Every line below between the line holding "7 | metrics/mAP50(B): 0.973 -> 0.979" and the line holding "7 | val/box_loss: 0.664 -> 0.619", inclusive, should be repeated exactly, and all other lines omitted.

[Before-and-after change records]
▼
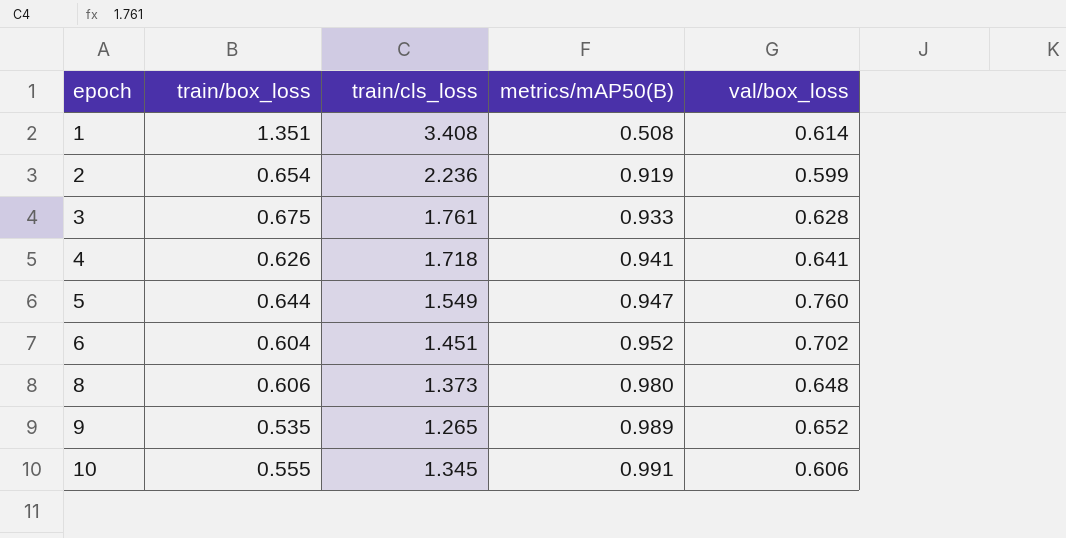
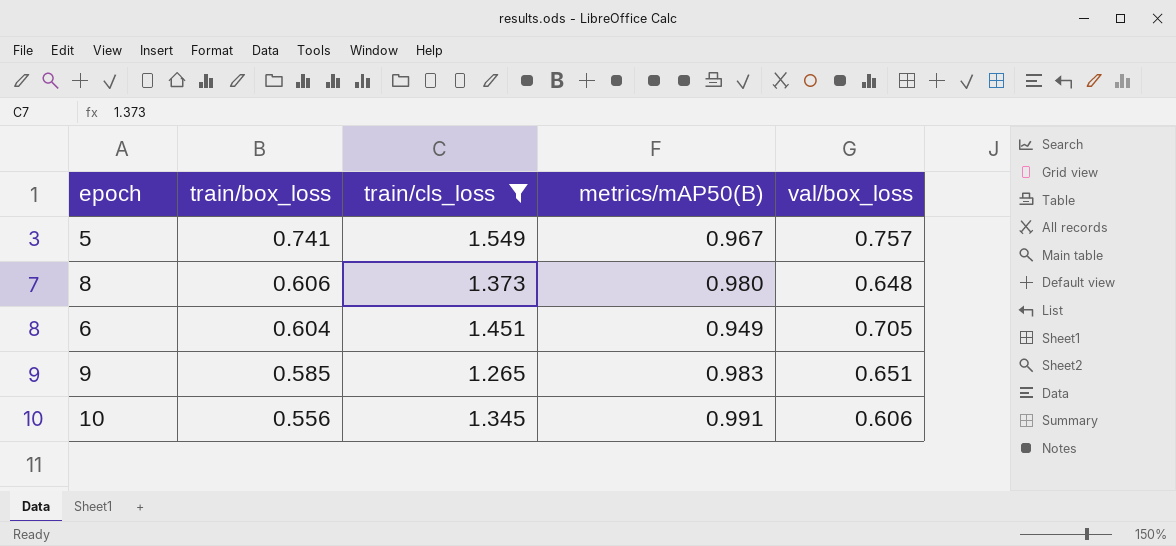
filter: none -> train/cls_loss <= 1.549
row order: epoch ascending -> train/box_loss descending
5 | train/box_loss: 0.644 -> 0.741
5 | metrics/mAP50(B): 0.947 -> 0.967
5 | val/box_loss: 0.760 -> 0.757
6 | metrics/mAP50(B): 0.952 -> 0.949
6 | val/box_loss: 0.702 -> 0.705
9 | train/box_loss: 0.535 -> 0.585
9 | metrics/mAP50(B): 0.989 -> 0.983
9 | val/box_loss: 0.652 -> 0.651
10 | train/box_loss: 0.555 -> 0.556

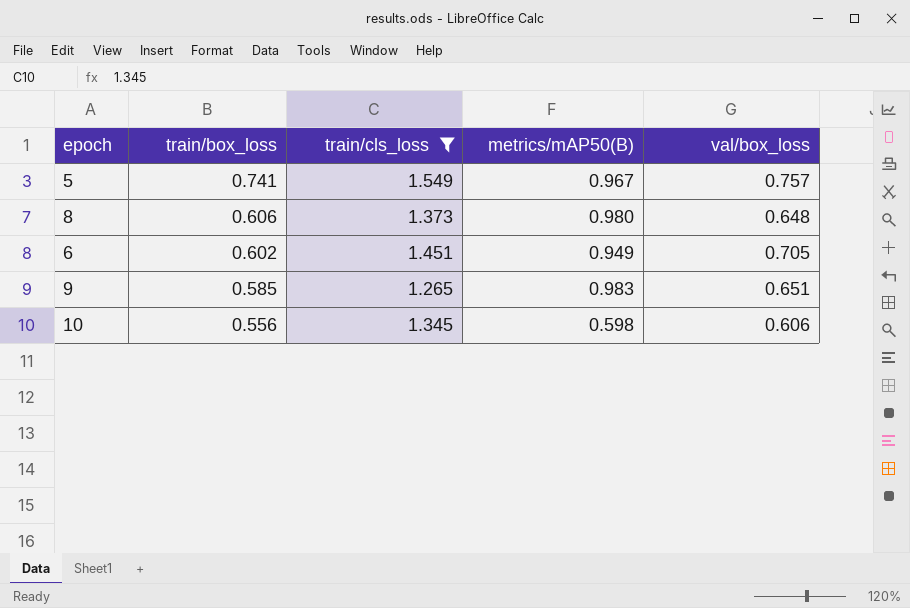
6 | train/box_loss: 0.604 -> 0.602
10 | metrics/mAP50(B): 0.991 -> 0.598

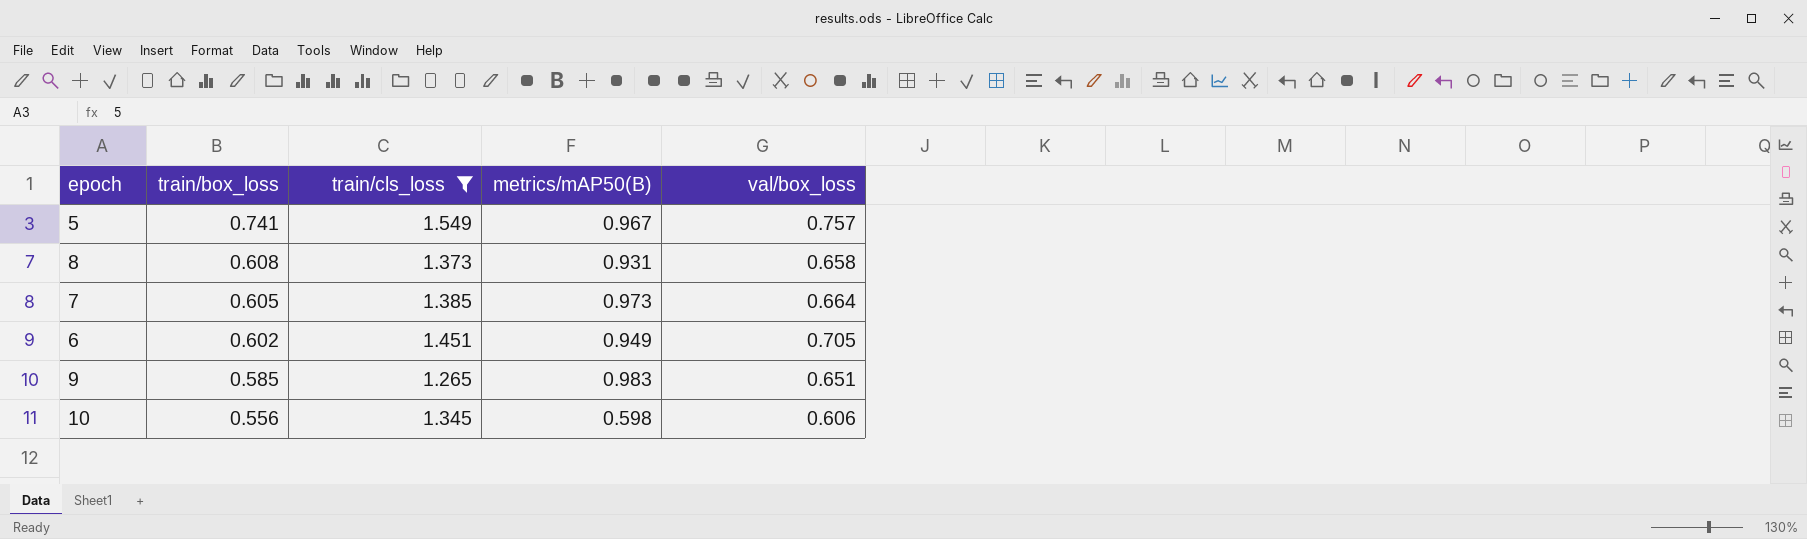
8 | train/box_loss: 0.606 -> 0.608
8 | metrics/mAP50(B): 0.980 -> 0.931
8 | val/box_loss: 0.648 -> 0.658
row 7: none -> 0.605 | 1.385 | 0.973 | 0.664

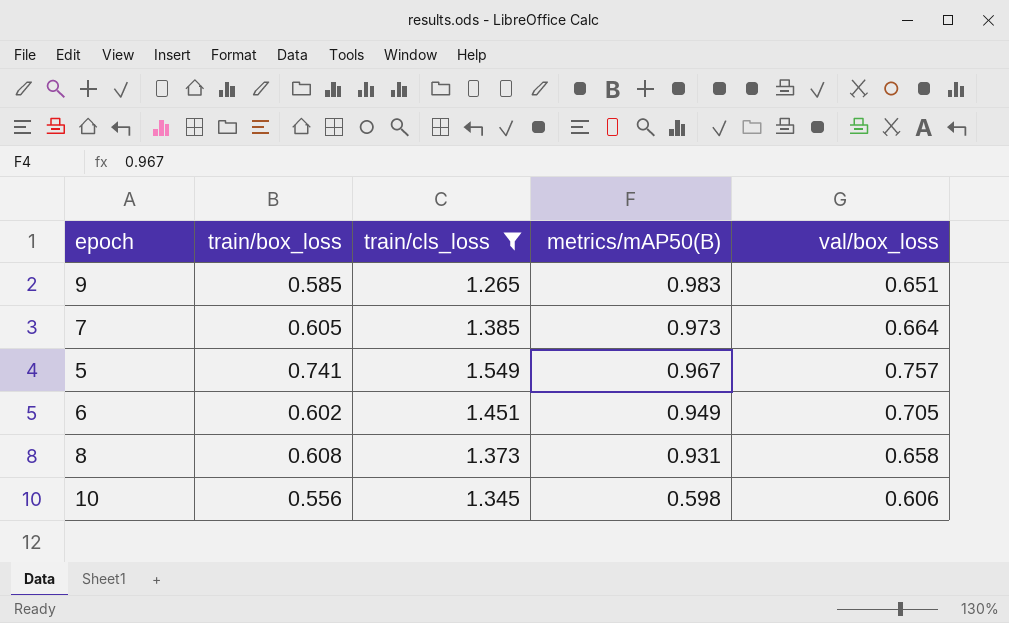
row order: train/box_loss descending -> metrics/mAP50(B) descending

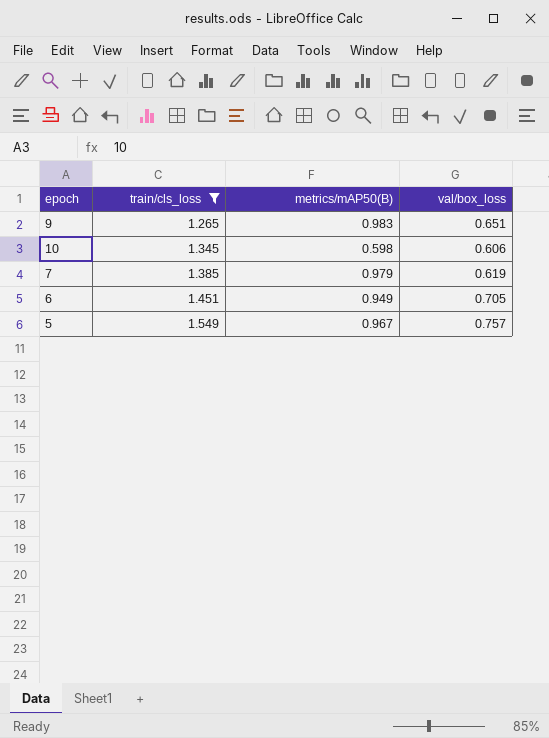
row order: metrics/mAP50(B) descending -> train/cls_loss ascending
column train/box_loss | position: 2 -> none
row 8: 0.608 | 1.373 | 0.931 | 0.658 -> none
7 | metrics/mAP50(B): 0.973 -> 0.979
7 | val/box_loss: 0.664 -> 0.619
▲
▼
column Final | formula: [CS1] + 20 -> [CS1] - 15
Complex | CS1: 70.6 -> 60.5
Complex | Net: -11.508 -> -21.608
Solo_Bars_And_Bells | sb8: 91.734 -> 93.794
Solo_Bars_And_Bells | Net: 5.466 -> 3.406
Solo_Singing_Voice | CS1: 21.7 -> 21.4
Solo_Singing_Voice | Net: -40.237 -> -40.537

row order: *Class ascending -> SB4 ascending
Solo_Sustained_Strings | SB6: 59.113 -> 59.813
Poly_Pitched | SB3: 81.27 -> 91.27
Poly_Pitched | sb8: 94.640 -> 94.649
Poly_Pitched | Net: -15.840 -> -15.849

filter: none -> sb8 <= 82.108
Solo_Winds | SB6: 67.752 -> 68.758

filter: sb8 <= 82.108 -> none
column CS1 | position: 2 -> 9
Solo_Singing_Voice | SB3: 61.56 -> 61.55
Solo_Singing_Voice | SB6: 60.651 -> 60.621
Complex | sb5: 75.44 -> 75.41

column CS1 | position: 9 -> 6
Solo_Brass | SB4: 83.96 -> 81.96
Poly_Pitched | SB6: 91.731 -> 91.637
▲
* Result of the task:
7 | metrics/mAP50(B): 0.973 -> 0.979
7 | val/box_loss: 0.664 -> 0.619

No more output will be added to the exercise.